Mr. Roberts and Mr. Phillips knew that Fortrend had a strategy to reduce the
income tax due as a result of the asset sale. When they asked Fortrend what
actions would be taken to achieve the tax savings, they were told that Fortrend’s
methods could not be disclosed because they were “proprietary”. However,
Fortrend represented that Berlinetta, Inc. (Berlinetta), an entity created by Fortrend
that would acquire the shares, had not engaged in any transaction that would be
deemed a “listed transaction” pursuant to Notice 2001-51, 2001-2 C.B. 190. Mr.

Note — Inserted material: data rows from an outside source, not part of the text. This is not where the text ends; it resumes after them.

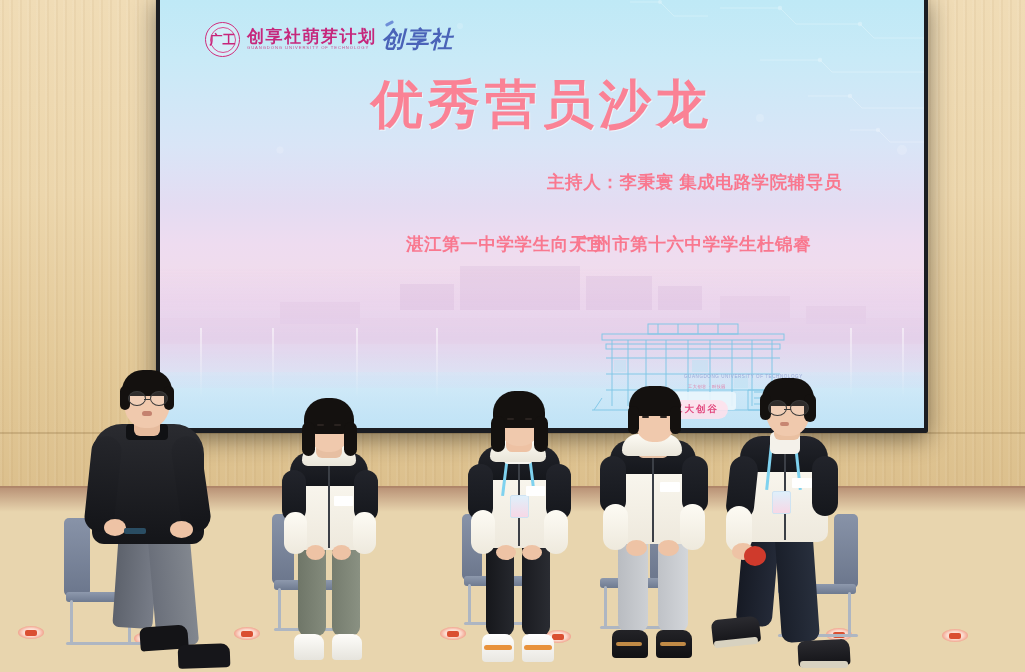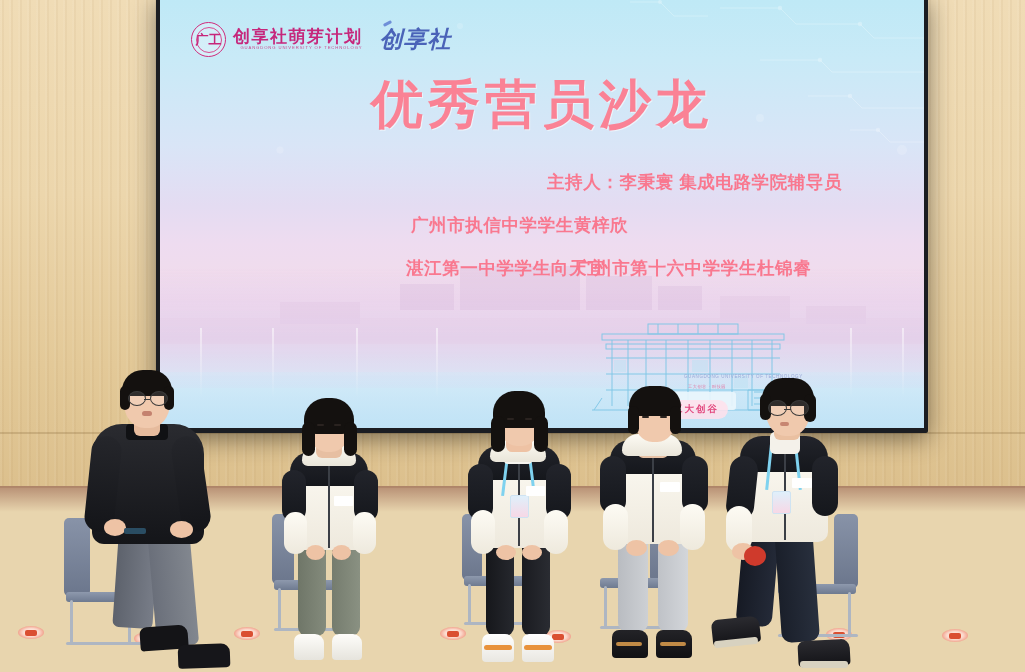--- a/index.html
+++ b/index.html
@@ -80,21 +80,21 @@
     position:absolute;left:0;top:372px;width:100%;height:56px;
     background:linear-gradient(180deg,rgba(205,233,248,.25),rgba(190,226,246,.85));
   }
   .light-ray{
     position:absolute;bottom:30px;width:2px;height:70px;
     background:linear-gradient(180deg,rgba(255,255,255,.75),rgba(255,255,255,0));
     opacity:.7;
   }
 
   
-  .logos{position:absolute;left:31px;top:22px;display:flex;align-items:center;gap:17px;text-align:right;}
+  .logos{position:absolute;left:45px;top:22px;display:flex;align-items:center;gap:5px;}
   .gdut-logo{display:flex;align-items:center;gap:7px;}
   .gdut-seal{
     width:33px;height:33px;border-radius:50%;
     border:1.6px solid #cf2b7c;
     display:flex;align-items:center;justify-content:center;
     background:rgba(255,255,255,.25);
     position:relative;
   }
   .gdut-seal::after{
     content:"";position:absolute;left:3.5px;top:3.5px;right:3.5px;bottom:3.5px;
@@ -298,21 +298,20 @@
       <div class="cxs-logo">创享社</div>
     </div>
 
     <div class="headline">优秀营员沙龙</div>
 
     <div class="roster">
       <div class="roster-row single">
         <div class="cell c-left-ind">主持人：李秉寰  集成电路学院辅导员</div>
       </div>
       <div class="roster-row">
-        <div class="cell c-right">广州市执信中学学生黄梓欣</div>
       </div>
       <div class="roster-row">
         <div class="cell c-left" style="padding-left:160px;">湛江第一中学学生向天宜</div>
         <div class="cell c-right">广州市第十六中学学生杜锦睿</div>
       </div>
     </div>
 
     <div class="building">
       <svg viewBox="0 0 210 112" width="210" height="112">
         <g stroke="#7fc6e6" stroke-width="1" fill="none" opacity="0.95">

Phillips negotiated an increase in the purchase price for the stock based upon what
he described as a “premium” payment resulting from the tax savings that
Berlinetta anticipated. When negotiations concluded, the parties agreed to a
purchase price of $35,753,000 plus Berlinetta’s assumption of Slone
Broadcasting’s Federal and State income taxes owed as of the closing date.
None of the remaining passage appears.